'Downgraded' Tropical Storm Boris Causes Latin America Floods Affecting 100,000 People, At Least 5 Dead
By Esther Tanquintic-Misa | June 5, 2014 4:29 PM EST
Residents in Latin America, especially Chile, Mexico and Guatemala, have been advised to brace for more rains even as weather bureau said tropical storm Boris has weakened.
A woman throws away water as she dries clothes during heavy floods in Bosanski Samac May 19, 2014. Bosnia said on Monday that more than a quarter of its 4 million people had been affected by the worst floods to hit the Balkans in living memory, comparing the "terrifying" destruction to that of the country's 1992-95 war.

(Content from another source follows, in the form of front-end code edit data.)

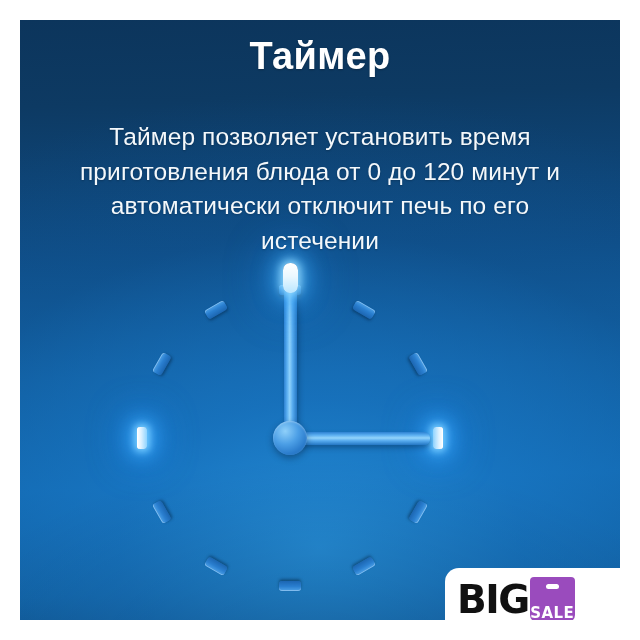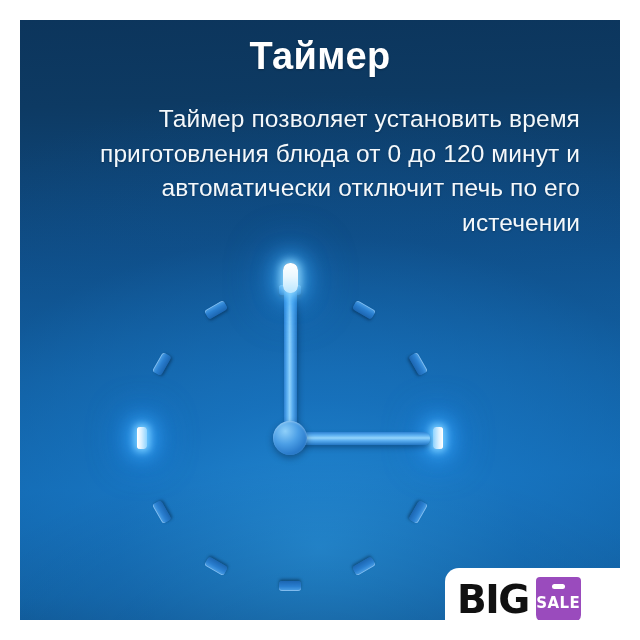--- a/index.html
+++ b/index.html
@@ -60,15 +60,14 @@
     text-shadow:0 1px 2px rgba(0,0,0,0.25);
   }
   .body{
-    margin-top:24px;
+    margin-top:42px;
     font-size:24.5px;
     font-weight:400;
     color:#f4f8fb;
     line-height:1.42;
     letter-spacing:0.1px;
-    padding:0 40px;
+    padding:0 56px;
     text-shadow:0 1px 2px rgba(0,0,0,0.22);
-    text-align:right;
   }
 
   

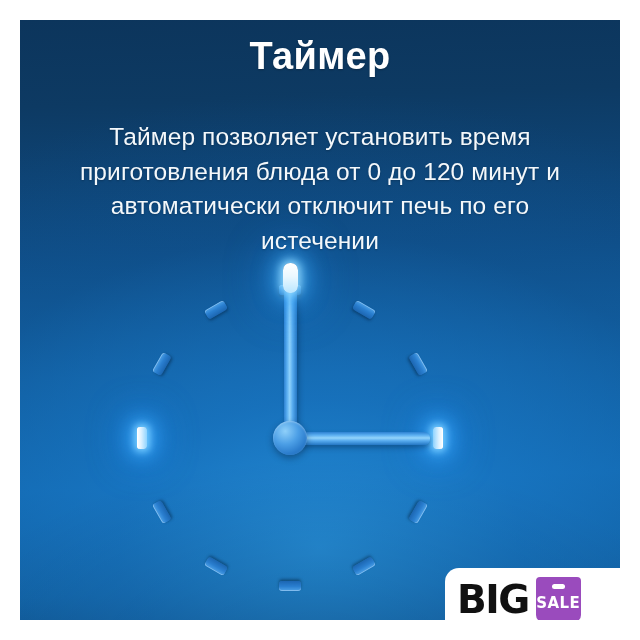--- a/index.html
+++ b/index.html
@@ -174,10 +174,10 @@
   .logo-bag{
     position:relative;
     width:45px; height:45px;
-    margin-left:7px;
+    margin-left:1px;
     background:#9a4bbd;
     border-radius:4px 4px 7px 7px;
-    display:flex; align-items:center; justify-content:center;
+    display:flex; align-items:flex-end; justify-content:center;
   }
   .logo-bag .handle{
     position:absolute;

The extent of the devastation became apparent in Serbia too, as waters receded in some of the worst-hit areas to reveal homes toppled or submerged in mud, trees felled and villages strewn with the rotting corpses of livestock. REUTERS/Srdjan Zivulovic
The Weather Network forecast the storm will still continue to dump as much as 500 mm of rain through Saturday on the affected areas.
"The primary threat from Boris continues to be very heavy rainfall and the resultant flooding over southeastern Mexico during the next couple of days," Bloomberg quoted Daniel Brown, a warning-coordination meteorologist at the hurricane center in Miami.
As of 2 a.m. Pacific time, Tropical Storm Boris was 85 miles (140 kilometers) east of Salina Cruz, Mexico. With maximum sustained winds of 35 mph, it was seen moving north at 5 miles per hour.
The U.S. National Hurricane Center (NHC) said the system could dump as much as 20 inches (51 centimeters) of rain in the region for a day alone.
"These rains are likely to result in life-threatening flash floods and mudslides," the NHC added.
The national disaster relief agency in Guatemala reported at least 100,000 people have been affected by the bad weather as rains, floods and mudslides damaged homes and roads.
Tropical Storm Boris has killed five people near the Mexican border on Saturday due to a landslide. In southern Chile, according to World Bulletin, the floods have left some communities without potable drinking water and electricity. The southern regions of Los Rios, Biobio, Araucania, Los Lagos and Aysen have been reported to be cut off from the mainland due to damaged roads.
Several people stranded were placed at 4,000 people while people possibly without electricity were estimated to be over 50,000.
In late May, Hurricane Amanda dumped rains on Mexico despite the system not directly hitting the country. It was the strongest May hurricane on modern record for the Eastern Pacific.